• _Task directions_
Every record below is to be restated verbatim, though its images are not.
------ Records for the exercise
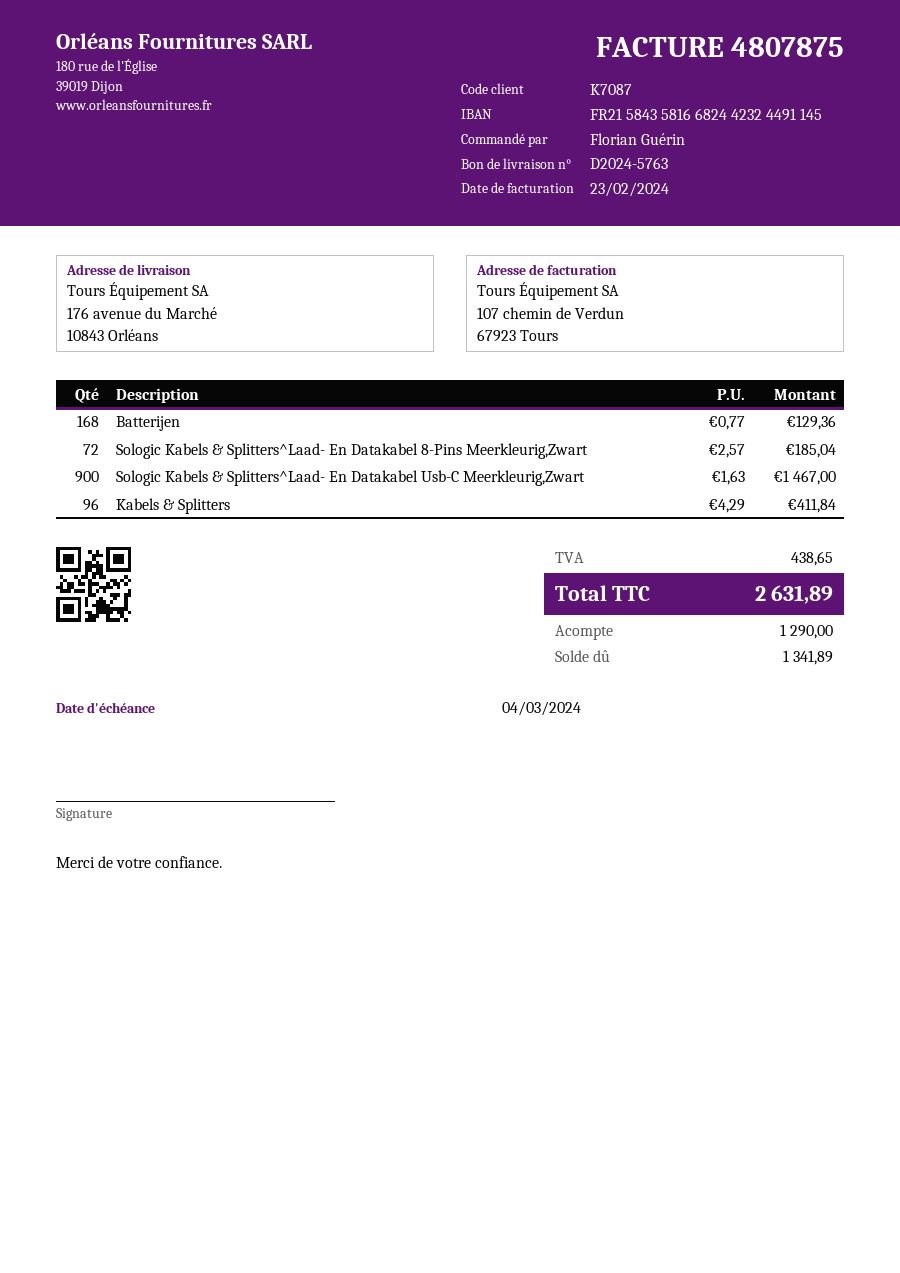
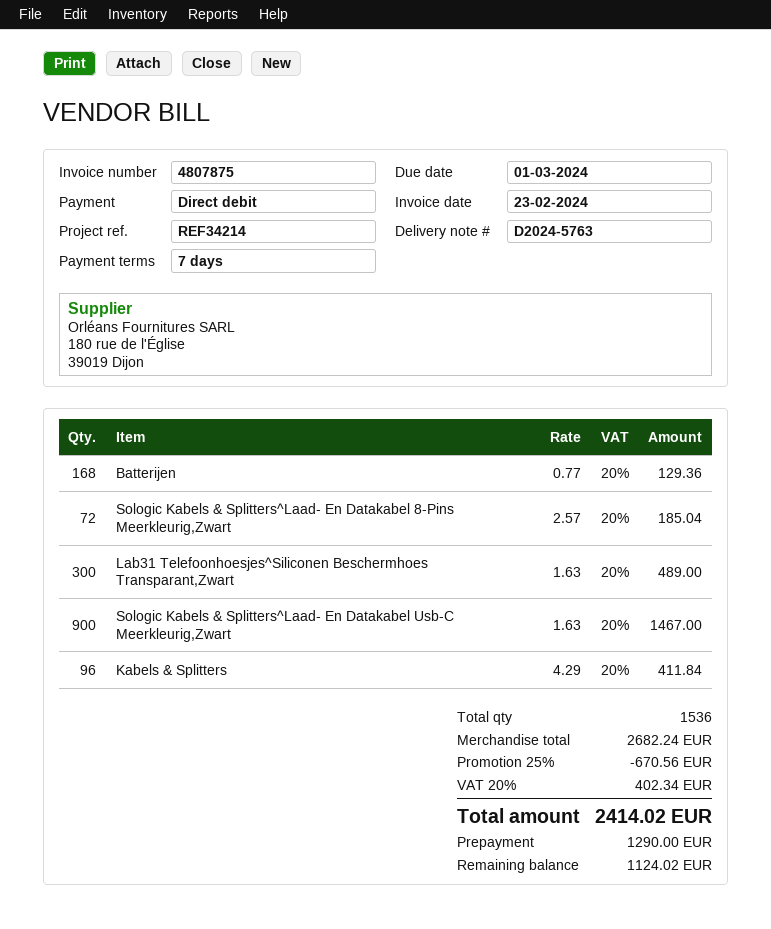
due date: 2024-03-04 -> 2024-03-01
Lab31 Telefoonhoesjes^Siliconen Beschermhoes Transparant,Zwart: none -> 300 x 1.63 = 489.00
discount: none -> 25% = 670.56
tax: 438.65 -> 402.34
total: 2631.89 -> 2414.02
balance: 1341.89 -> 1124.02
------------
• _Solution to this task_
due date: 2024-03-04 -> 2024-03-01
Lab31 Telefoonhoesjes^Siliconen Beschermhoes Transparant,Zwart: none -> 300 x 1.63 = 489.00
discount: none -> 25% = 670.56
tax: 438.65 -> 402.34
total: 2631.89 -> 2414.02
balance: 1341.89 -> 1124.02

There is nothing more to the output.